DESCRIPTION OF THE TASK.
Only an exact repetition of the lines from the one that holds "total: 2941.51 -> 2541.86" to the end of the records is wanted.

Content revision data:

= Beginning of Section =

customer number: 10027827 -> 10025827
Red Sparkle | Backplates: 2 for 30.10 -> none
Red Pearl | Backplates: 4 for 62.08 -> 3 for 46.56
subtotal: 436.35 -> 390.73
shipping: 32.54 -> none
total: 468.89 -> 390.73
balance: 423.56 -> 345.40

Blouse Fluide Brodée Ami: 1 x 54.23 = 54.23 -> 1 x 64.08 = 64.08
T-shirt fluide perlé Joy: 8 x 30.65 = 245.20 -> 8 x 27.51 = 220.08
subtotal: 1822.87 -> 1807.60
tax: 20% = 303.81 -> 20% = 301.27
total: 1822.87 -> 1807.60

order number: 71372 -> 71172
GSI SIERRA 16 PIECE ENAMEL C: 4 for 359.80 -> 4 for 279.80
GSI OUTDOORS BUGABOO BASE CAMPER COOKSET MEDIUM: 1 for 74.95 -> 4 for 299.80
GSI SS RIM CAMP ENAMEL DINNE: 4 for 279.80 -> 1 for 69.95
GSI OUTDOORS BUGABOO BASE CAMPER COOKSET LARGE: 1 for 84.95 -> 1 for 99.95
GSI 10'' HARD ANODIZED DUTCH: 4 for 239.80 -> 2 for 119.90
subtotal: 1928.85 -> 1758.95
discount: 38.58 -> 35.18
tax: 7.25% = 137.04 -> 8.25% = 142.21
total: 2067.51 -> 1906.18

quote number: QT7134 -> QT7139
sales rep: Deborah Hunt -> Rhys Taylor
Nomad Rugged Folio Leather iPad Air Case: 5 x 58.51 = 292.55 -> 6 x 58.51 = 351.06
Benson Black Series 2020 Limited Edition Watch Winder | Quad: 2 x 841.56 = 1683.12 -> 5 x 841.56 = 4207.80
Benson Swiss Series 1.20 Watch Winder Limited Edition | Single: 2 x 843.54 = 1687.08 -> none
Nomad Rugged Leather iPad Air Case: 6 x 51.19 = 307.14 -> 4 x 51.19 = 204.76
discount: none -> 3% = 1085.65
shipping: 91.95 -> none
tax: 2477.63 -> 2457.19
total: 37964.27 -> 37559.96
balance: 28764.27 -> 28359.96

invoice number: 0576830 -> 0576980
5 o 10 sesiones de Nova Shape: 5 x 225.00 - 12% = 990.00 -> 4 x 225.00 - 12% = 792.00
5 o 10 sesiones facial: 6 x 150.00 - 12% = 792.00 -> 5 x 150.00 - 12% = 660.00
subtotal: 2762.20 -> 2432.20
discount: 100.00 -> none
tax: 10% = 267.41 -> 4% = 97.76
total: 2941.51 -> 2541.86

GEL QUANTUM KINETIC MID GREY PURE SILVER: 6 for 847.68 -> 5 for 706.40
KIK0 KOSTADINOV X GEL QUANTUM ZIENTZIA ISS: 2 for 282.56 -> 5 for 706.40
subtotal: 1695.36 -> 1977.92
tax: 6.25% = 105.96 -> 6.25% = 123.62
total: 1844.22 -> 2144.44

= End of Section =

YOUR RESPONSE.
total: 2941.51 -> 2541.86

GEL QUANTUM KINETIC MID GREY PURE SILVER: 6 for 847.68 -> 5 for 706.40
KIK0 KOSTADINOV X GEL QUANTUM ZIENTZIA ISS: 2 for 282.56 -> 5 for 706.40
subtotal: 1695.36 -> 1977.92
tax: 6.25% = 105.96 -> 6.25% = 123.62
total: 1844.22 -> 2144.44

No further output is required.